Programming Assignment 2: Understanding TCP
Goal of the assignment
In this assignment, we will understand the various mechanisms of
TCP using simulations. You will run simulations of TCP transfers in
the ns-3 network simulator. You will use the output of the simulations
to answer various questions about TCP behavior.
Running simulations
We will work with the ns-3 network
simulator. If you have not used a network simulator before, please
take some time to familiarize yourself with the concept of a network
simulator.
First, download and install a stable release of the simulator on
your machine. We have tested the assignment scripts with the
latest version
3.23 of ns-3. For the purpose of this assignment, it is enough if
you follow the basic tutorial on
the ns-3
documentation page.
We have provided you with the simulator script to use in this
assignment: tcp-example.cc.

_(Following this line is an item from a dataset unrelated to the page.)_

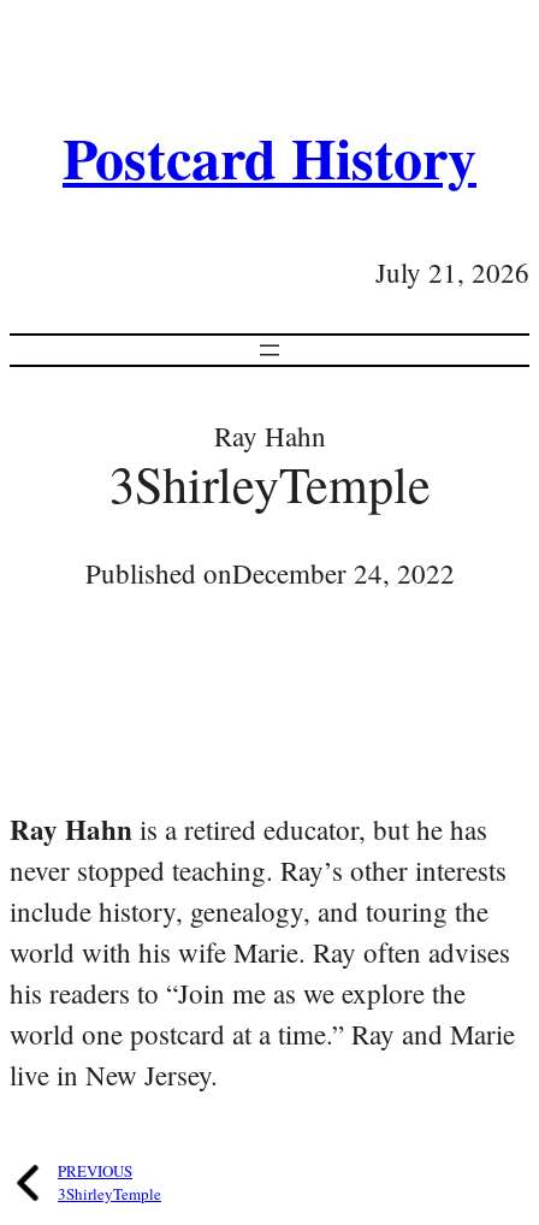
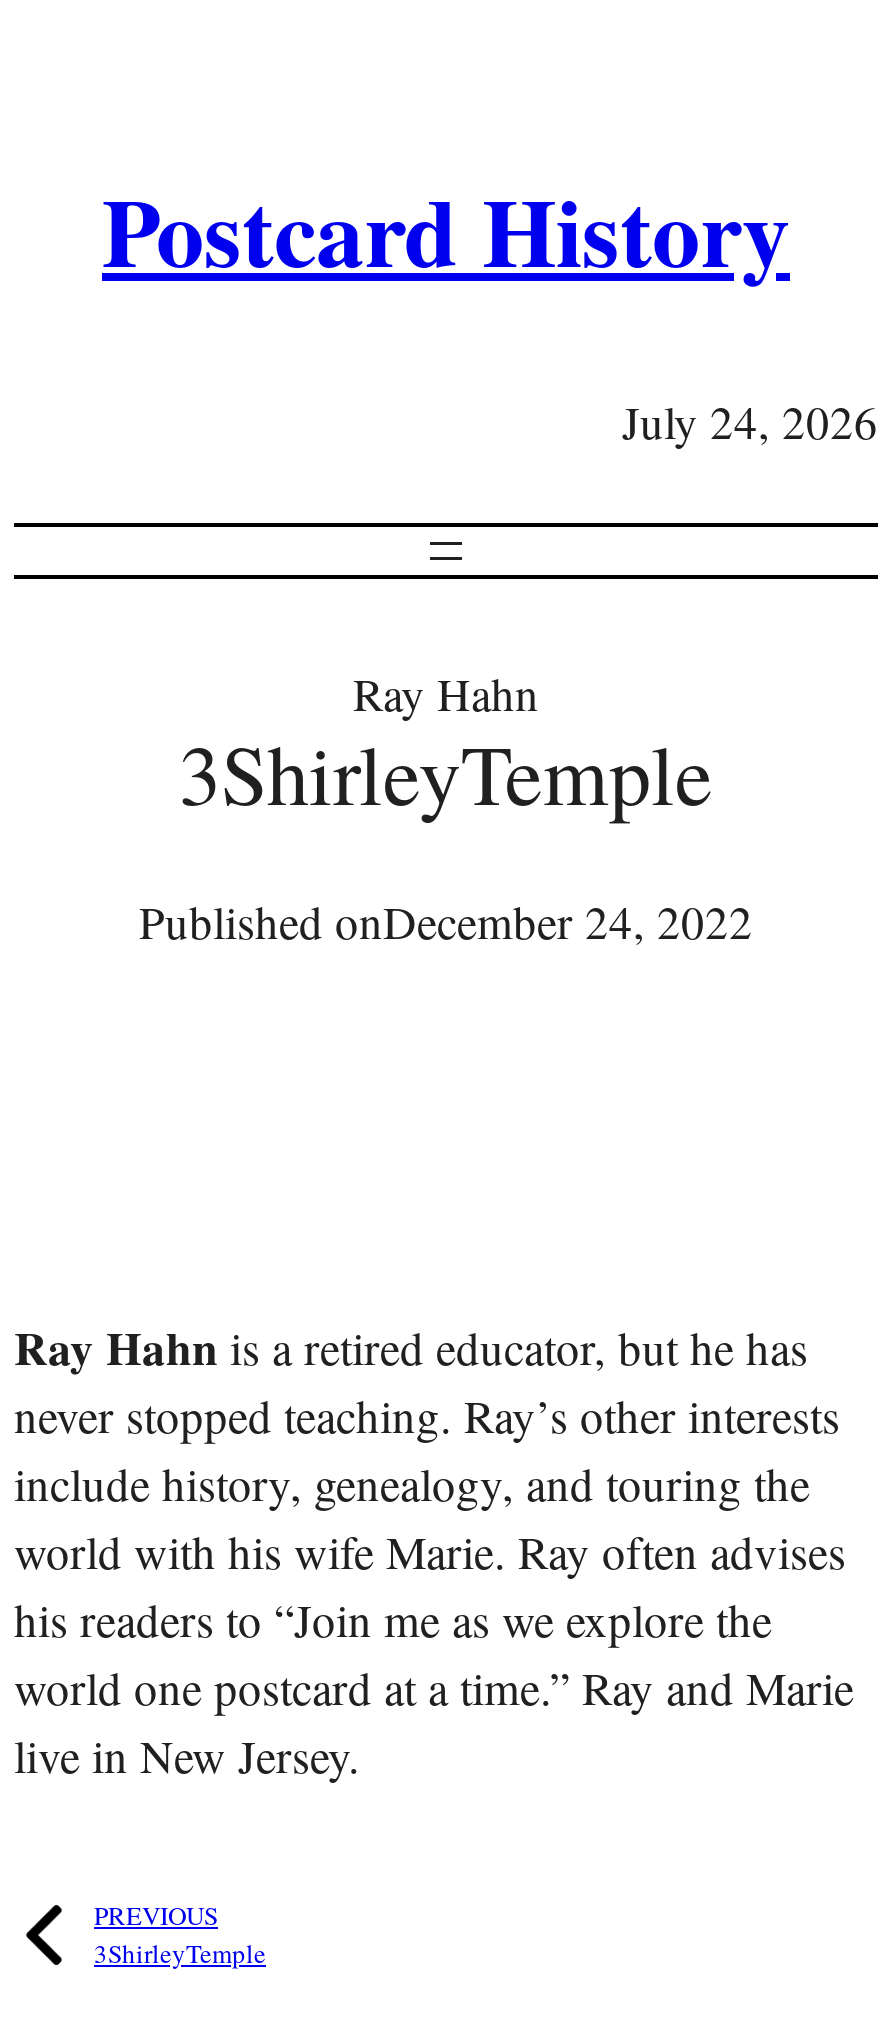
[375,254,529,290] July 21, 2026 -> [622,391,878,451] July 24, 2026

Once you
have downloaded and built the simulator, you can place this script in
any location, say in the scratch folder or the examples folder, and
then run the script as follows.
./waf --run scratch/tcp-example
The "tcp-example.cc" simulaton script is fairly straightforward,
especially if you have looked at the examples in the ns-3 tutorial. It
simulates a single link between two nodes (say, node0 and node1). Data
is transferred over TCP on the link. If you look at the first few
lines in the main function in the script, you will see the following few lines.
std::string tcp_variant = "TcpNewReno";
std::string bandwidth = "5Mbps";
std::string delay = "5ms";
double error_rate = 0.000001;
int queuesize = 10; //packets
int simulation_time = 10; //seconds
The above code configures the following parameters. You can change these values as needed in the exercises below.
- Link bandwidth between the two nodes. Default is 5 Mbps.
- One way delay of the link. Default is 5 milliseconds.
- Loss rate of packets on the link. Default is 0.000001. This covers losses other than those that occur due to buffer drops at node0.
- Queue size of the buffer at node 0. Default is 10 packets.
- The TCP variant to use. Default is TCP NewReno.
- Simulation time. Default is 10 seconds.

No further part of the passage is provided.